DATA FOR THIS EXERCISE —
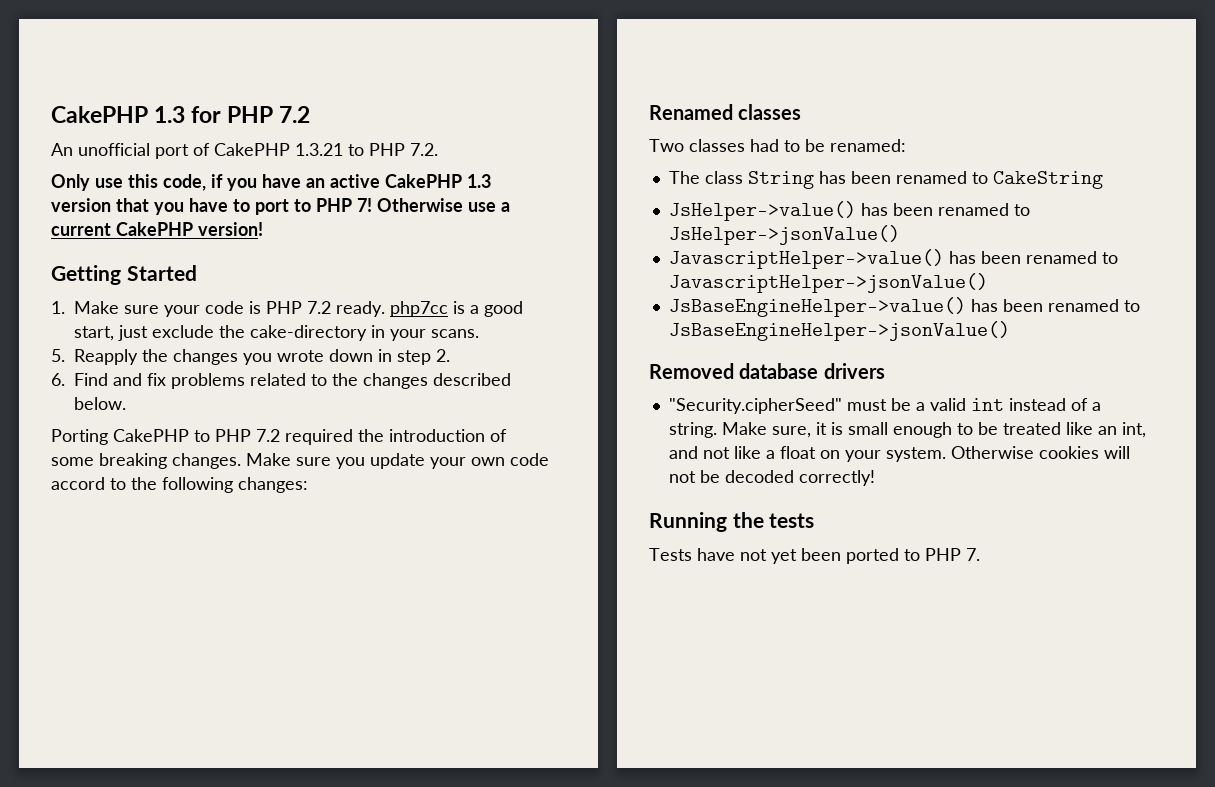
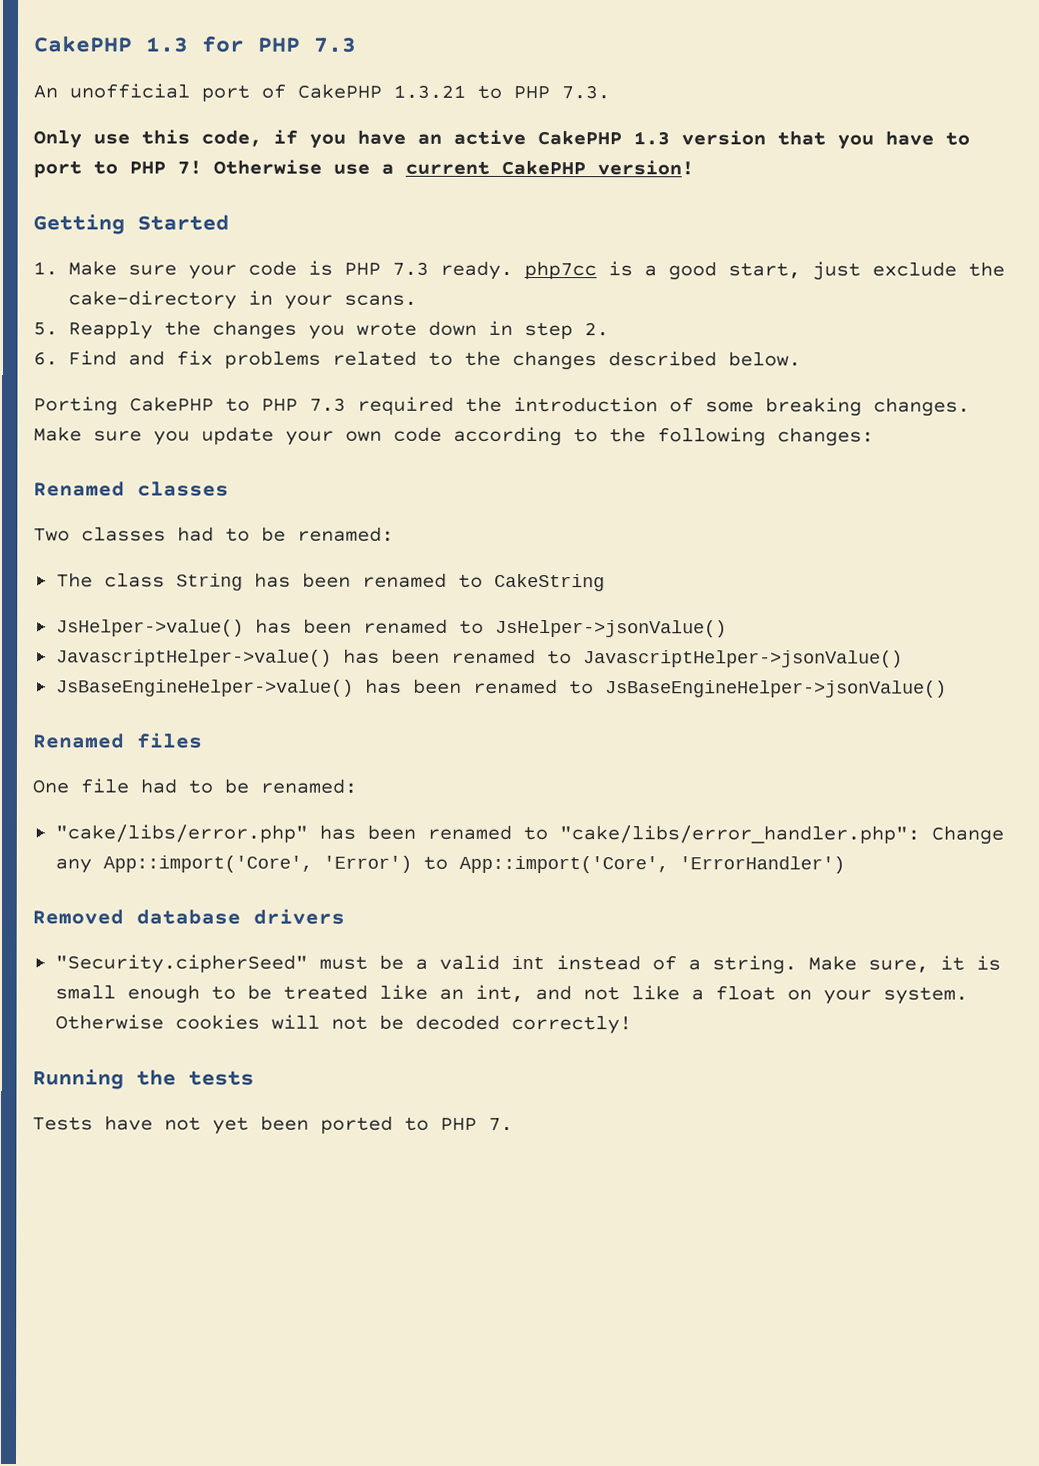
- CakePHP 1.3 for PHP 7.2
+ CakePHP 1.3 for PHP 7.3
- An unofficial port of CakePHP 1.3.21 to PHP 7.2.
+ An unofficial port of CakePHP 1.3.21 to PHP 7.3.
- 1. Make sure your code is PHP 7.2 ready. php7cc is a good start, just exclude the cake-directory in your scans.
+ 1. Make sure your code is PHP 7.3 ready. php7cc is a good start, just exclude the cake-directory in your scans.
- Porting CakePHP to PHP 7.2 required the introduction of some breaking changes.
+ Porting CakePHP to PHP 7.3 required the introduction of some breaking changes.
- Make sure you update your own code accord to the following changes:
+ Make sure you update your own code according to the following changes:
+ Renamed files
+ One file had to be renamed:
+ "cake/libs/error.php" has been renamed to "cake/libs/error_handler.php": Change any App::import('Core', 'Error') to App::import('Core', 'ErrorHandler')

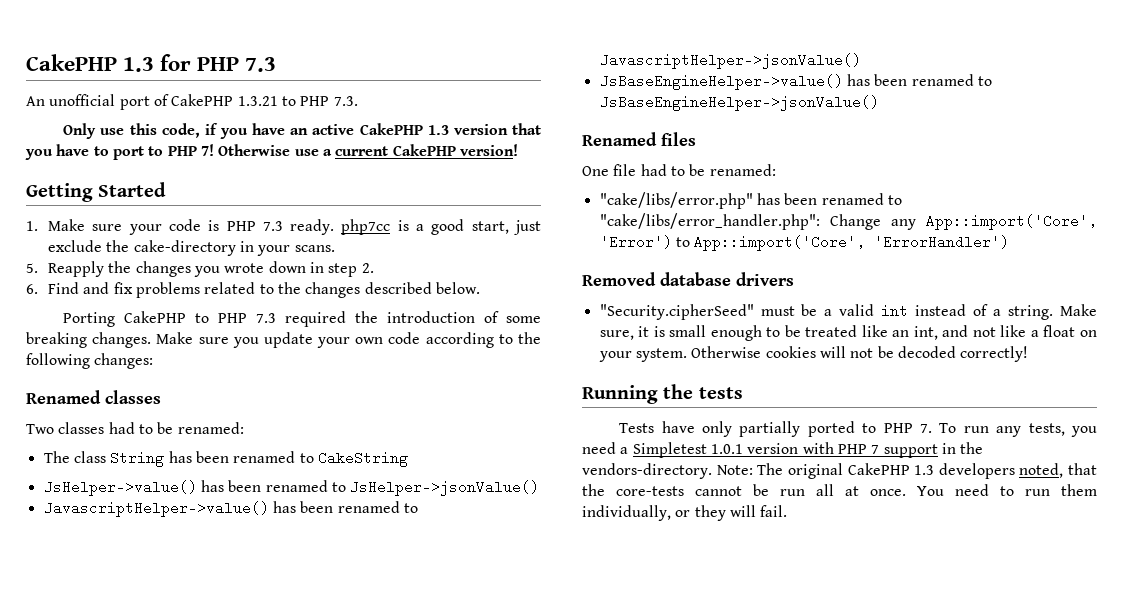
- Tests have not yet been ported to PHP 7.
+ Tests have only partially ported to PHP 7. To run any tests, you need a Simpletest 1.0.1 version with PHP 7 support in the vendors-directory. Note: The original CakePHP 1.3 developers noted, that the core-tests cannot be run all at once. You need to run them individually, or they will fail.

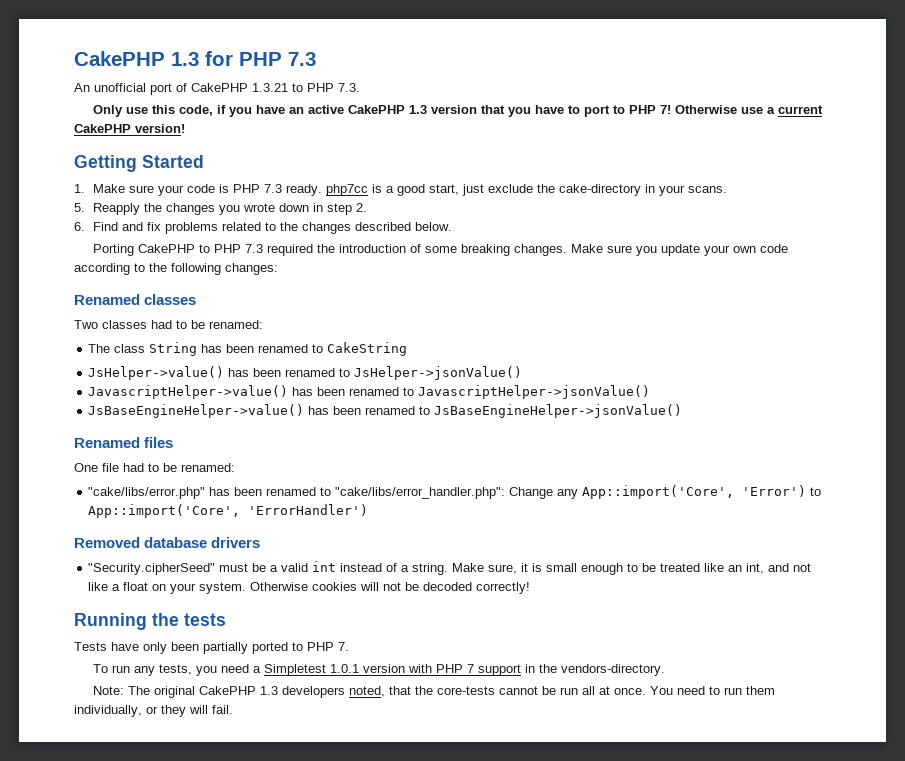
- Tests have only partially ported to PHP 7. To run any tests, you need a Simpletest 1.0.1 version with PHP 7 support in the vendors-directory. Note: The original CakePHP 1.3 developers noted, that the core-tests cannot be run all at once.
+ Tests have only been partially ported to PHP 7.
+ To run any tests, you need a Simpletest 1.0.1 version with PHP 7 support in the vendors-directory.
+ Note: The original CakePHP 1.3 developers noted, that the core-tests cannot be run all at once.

TASK DESCRIPTION —
Quote the material in full and exactly; do not carry over its pictures.

EXERCISE RESULT —
- CakePHP 1.3 for PHP 7.2
+ CakePHP 1.3 for PHP 7.3
- An unofficial port of CakePHP 1.3.21 to PHP 7.2.
+ An unofficial port of CakePHP 1.3.21 to PHP 7.3.
- 1. Make sure your code is PHP 7.2 ready. php7cc is a good start, just exclude the cake-directory in your scans.
+ 1. Make sure your code is PHP 7.3 ready. php7cc is a good start, just exclude the cake-directory in your scans.
- Porting CakePHP to PHP 7.2 required the introduction of some breaking changes.
+ Porting CakePHP to PHP 7.3 required the introduction of some breaking changes.
- Make sure you update your own code accord to the following changes:
+ Make sure you update your own code according to the following changes:
+ Renamed files
+ One file had to be renamed:
+ "cake/libs/error.php" has been renamed to "cake/libs/error_handler.php": Change any App::import('Core', 'Error') to App::import('Core', 'ErrorHandler')

- Tests have not yet been ported to PHP 7.
+ Tests have only partially ported to PHP 7. To run any tests, you need a Simpletest 1.0.1 version with PHP 7 support in the vendors-directory. Note: The original CakePHP 1.3 developers noted, that the core-tests cannot be run all at once. You need to run them individually, or they will fail.

- Tests have only partially ported to PHP 7. To run any tests, you need a Simpletest 1.0.1 version with PHP 7 support in the vendors-directory. Note: The original CakePHP 1.3 developers noted, that the core-tests cannot be run all at once.
+ Tests have only been partially ported to PHP 7.
+ To run any tests, you need a Simpletest 1.0.1 version with PHP 7 support in the vendors-directory.
+ Note: The original CakePHP 1.3 developers noted, that the core-tests cannot be run all at once.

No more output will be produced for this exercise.